WHAT THIS TASK INVOLVES: Given the records below, pull every line with the word "family" into the answer.

[[ EXERCISE DATA open ]]

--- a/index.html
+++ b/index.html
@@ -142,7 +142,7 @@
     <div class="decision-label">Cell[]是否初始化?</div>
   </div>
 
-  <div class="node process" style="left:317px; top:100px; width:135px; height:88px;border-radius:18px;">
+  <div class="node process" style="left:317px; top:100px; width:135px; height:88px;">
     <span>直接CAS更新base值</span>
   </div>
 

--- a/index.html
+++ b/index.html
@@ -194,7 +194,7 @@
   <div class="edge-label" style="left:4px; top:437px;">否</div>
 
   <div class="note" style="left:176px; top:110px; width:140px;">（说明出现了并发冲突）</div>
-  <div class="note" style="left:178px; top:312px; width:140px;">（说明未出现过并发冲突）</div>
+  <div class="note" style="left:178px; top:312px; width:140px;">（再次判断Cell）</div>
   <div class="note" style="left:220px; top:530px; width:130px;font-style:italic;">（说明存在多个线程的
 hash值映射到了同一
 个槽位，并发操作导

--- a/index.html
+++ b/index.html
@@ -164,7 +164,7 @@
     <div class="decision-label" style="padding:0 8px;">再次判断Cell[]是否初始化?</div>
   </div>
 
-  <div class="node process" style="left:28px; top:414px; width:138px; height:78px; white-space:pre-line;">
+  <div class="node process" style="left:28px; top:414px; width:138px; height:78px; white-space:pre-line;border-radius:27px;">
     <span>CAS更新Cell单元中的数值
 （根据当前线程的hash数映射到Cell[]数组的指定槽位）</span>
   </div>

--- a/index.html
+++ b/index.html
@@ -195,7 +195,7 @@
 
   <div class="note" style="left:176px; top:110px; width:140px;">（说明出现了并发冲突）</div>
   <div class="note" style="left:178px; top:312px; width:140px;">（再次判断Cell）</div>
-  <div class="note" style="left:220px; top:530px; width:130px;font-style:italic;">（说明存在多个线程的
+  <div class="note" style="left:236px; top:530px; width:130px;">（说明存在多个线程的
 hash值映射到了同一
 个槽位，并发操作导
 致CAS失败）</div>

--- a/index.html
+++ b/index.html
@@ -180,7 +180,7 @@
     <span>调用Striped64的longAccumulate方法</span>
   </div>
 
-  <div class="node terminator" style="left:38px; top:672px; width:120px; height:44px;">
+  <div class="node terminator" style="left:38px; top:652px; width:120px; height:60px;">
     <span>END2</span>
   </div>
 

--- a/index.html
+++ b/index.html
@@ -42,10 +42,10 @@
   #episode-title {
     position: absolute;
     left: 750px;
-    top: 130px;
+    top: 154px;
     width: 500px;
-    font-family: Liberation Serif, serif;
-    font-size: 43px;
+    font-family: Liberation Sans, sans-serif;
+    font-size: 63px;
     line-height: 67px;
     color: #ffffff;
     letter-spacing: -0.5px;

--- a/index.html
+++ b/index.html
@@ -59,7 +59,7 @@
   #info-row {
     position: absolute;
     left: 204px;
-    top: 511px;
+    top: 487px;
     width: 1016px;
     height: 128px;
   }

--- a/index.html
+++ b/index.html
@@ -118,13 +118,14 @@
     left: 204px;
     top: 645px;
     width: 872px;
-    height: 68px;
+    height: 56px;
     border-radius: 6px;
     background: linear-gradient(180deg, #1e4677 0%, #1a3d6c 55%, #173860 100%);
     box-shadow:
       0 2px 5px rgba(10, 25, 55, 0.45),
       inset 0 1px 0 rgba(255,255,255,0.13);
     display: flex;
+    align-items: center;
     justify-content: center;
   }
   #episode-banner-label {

[[ EXERCISE DATA closed ]]

WRITTEN SOLUTION:
-    font-family: Liberation Serif, serif;
+    font-family: Liberation Sans, sans-serif;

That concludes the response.